The Essais of Montaigne sum to an autobiography in topical cross-sections; the Essayes of Bacon are ventured as Counsels Civill and Morall. Montaigne was the first essayist, the inventor of the essay; he is the standard. There will never be a better essayist than Montaigne, because trying to write an essay is trying to write like Montaigne.

But I should not have to argue that Bacon’s was the greater mind (though the two were more alike than goes acknowledged). Montaigne conceded to the world and posterity, “What do I know?”; Bacon, troubled that he knew nothing, determined to find something out. Read the Apology for Raymond Sebond; count how often Bacon’s method has discovered what Montaigne thought we could never know.

Bacon’s essays, and Bacon himself, have lost their once universal regard. Bacon has been expelled from the history of science. The very idea that an individual might be responsible for the project and phenomenon of science, and a philosopher at that, offends mathematicians who find a debt to the condemned practice of thinking in mere words distasteful, and would prefer an ancestry direct from Galileo to Newton. And it offends historians who conclude that, because science was supported by economic forces, science was therefore predestined by them – the role of individuals, and certainly of an instorer, being redundant; and any claim of originality or responsibility, naive.

Even as Bacon’s achievement increases in importance, he and his age sink ever farther from us into the costumed past. His glory as the founder of science, already lost, is irrecoverable.

But Bacon’s essays should not be forgotten. They are the model of strength in writing: swift, direct, and final. If Shakespeare’s position in society had allowed writing essays, they would read like Bacon’s – only natural in two contemporaneous, equipollent minds meeting the same challenge in Montaigne. They have that life in themselves, and that closeness to life as it is lived; lived not in passing, but in success or failure. Bacon’s language is free from the texture and balance which batten Addison’s meaning; free of Macaulay’s fireworking showmanship; free of the diffidence (or, worse, the confidence) of the twentieth century essay.

Analogy is the proof of a writer’s skill and character. Bacon and Shakespeare were both immune to the absurdity by which office workers pushing keys and paper under fluorescent lights make hay while the sun shines. Bacon’s Idols (not in his essays, but still his) deserve a place in the analogical equipment of every mind besides Shakespeare’s stage of life; or the winding stair, beside time and tide; or death and the dark, beside what dreams may come.

Still, I expect no literary renascence or restoration for Bacon. We still read Montaigne because he, himself, appeals to us; because his observations, centered on and conditioned by himself, are easy even for our suspicious sympathies to enter into.

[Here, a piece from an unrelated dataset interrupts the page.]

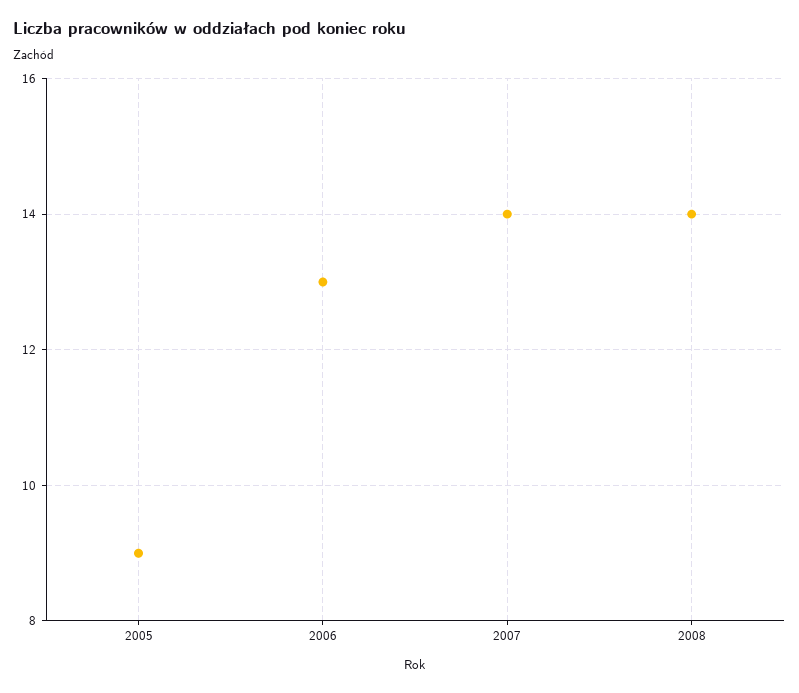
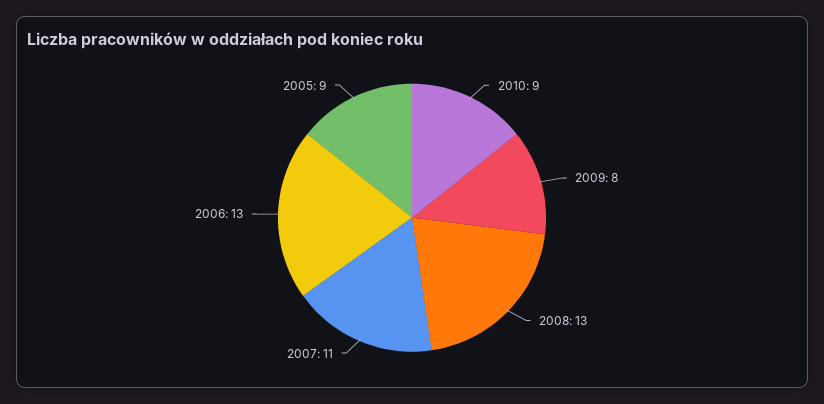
2007: 14 -> 11
2008: 14 -> 13
2010: none -> 9
2009: none -> 8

But Bacon is a counselor; an adviser. We do not like to take advice at all; and the advice that is not accompanied by an exemplary life we not merely reject, but oppose unheard. Bacon’s counsels are stern, harsh distillations. He was not a pitying man; he would not even pity himself. He knew his failure, and he measured it as clearly as he would any other’s.

Bacon had a destination in mind for science, a New Atlantis, and sought the royal road to it. When geometry denied him, he denied geometry. Having found the right course, he took the easy way; as he did in politics, where he certainly practiced flattery (with the ease and excess of the arrogant and disingenuous) with his superiors, and was probably corrupt to his inferiors. These are the vices of politics, inescapable; but Bacon did not merely allow them, he perfected them – the easy way to power, and from power, he must have thought, to what we would call reforms, but he called instoration.

Bacon set himself apart from the world and from mankind so he could inspect them, make experiments on them, and recognize in and learn from them the accidental experiments conducted by nature. In this way, his two great failures – his failure to see the value of mathematics in science, and his failure to – I will not say, practice as he preached (for his essays are not secular sermons), but to act with patience or discretion – are the same failure. He sought, not (as some have) to know God’s thoughts, but to have God’s view. As his aim was too high, his fall was certain.